レベルという概念が、ステータスで視覚化されていないため認識できないこの世界では、大人10人がかりで何とか撃退できるかどうか、と謂われる非常に危険な相手だ。


それが、こんな村近くに。


もしかするとアロンが突然現れたこと、しかも大きな物音まで立てたことで、たまたま通りかかったレッドグリズリーをおびき寄せたのかもしれない。
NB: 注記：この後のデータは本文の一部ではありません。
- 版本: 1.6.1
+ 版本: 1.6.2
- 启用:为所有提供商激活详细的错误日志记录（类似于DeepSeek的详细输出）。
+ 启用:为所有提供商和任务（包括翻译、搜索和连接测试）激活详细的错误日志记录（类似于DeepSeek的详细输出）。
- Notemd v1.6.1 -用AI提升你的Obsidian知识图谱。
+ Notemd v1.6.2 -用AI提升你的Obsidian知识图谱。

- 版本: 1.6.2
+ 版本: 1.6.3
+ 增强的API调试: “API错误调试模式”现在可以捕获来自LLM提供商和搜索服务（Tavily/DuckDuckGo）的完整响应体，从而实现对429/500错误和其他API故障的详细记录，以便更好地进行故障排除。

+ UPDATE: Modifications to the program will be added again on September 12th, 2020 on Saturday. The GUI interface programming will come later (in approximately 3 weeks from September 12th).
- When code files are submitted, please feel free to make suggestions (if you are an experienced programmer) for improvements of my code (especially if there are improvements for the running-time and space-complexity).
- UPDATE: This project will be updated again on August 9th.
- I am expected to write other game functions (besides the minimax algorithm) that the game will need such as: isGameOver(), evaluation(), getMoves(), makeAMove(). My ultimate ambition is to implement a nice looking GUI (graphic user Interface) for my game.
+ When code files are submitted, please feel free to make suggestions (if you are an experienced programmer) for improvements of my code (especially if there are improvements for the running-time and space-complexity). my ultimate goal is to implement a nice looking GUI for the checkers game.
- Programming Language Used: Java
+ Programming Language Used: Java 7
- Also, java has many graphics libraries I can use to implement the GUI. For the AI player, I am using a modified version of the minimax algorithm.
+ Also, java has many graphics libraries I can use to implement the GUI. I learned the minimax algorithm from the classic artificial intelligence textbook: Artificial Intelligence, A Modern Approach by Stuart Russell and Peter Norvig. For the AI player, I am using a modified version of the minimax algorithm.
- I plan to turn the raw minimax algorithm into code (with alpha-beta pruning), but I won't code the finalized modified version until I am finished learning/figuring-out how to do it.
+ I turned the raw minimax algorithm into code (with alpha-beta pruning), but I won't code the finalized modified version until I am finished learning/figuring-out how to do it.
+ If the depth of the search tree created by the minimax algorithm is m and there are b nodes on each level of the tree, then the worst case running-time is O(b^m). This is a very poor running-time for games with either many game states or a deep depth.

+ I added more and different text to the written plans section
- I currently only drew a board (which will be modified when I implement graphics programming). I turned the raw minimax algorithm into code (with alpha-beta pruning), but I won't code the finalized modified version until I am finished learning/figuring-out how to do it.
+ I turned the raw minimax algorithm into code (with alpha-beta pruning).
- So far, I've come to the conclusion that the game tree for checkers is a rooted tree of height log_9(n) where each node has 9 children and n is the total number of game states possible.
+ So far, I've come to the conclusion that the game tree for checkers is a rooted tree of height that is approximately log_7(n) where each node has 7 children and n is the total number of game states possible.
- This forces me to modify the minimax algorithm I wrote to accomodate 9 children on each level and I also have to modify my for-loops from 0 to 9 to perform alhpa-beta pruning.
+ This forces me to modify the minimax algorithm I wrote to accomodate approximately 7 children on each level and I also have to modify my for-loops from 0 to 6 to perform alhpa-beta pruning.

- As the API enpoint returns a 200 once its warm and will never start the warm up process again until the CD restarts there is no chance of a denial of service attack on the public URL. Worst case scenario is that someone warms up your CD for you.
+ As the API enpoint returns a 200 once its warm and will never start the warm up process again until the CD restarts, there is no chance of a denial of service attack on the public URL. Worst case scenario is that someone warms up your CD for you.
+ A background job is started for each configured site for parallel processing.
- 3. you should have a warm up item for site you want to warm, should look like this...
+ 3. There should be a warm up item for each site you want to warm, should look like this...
このままアロンが逃げれば、下手すると村へやってくる。


そして、時刻は夜。

夜警や門番もいるが、突然、レッドグリズリーが現れたとなるとパニックになるのは必至だ。

想像するまでもなく、死者が出る。


アロンの身長、約90センチ強。

レッドグリズリー、体長3メートル。


首が痛くなるほど、見上げる態勢となるアロン。

そんなアロンを、一瞬で丸呑みしようか、どうしようか、と近づく巨熊。


ゴクリ。

アロンは、固唾を飲みこんで呟く。



「ボクが、やるしかないよな。」



“作業” の前なら、丸腰同然。

逃げの一手だっただろう。


しかし、今は違う。

違い過ぎる(・・・・・)



アロンは静かに、そして、心を、落とす。


その雰囲気。

ちっぽけな、人間の子供が持ち得るものでは無かった。



『グ、グギ!?』


目を見開き、硬直するレッドグリズリー。

感じたのは、あり得ない “悪寒” 。


それは、暗い殺意であった。



レッドグリズリーを睨むアロン。

右手を手前に掲げて、呟いた。



「“次元倉庫”」



同時。

アロンの手に握られるのは、白く輝く短剣。

ただ、短剣とは言えど、子供の手には余りある大きさだ。


月が雲に隠れ、深い闇の森。

そこに突如現れた、周囲を仄かに照らす白い光。


『ギュ、ギュウ。』


前足と、肩を丸めるレッドグリズリー。

それでも一瞬のことで、すぐさま体躯を持ち直して立ち上がる。


3メートルを超える巨熊の仁王立ち。

ますます、アロンは呑み込まれるように見下された。


だが、実は逆だ。

睨みを強め、アロンは静かに “死” を告げる。



「今、逃げていれば良かったのに。」



それは、祖母が懸念した、暗い感情。



後に、【暴虐のアロン】と呼ばれる少年。

異世界(イシュバーン)に舞い戻った彼は、本当の意味で今、産声をあげるのであった。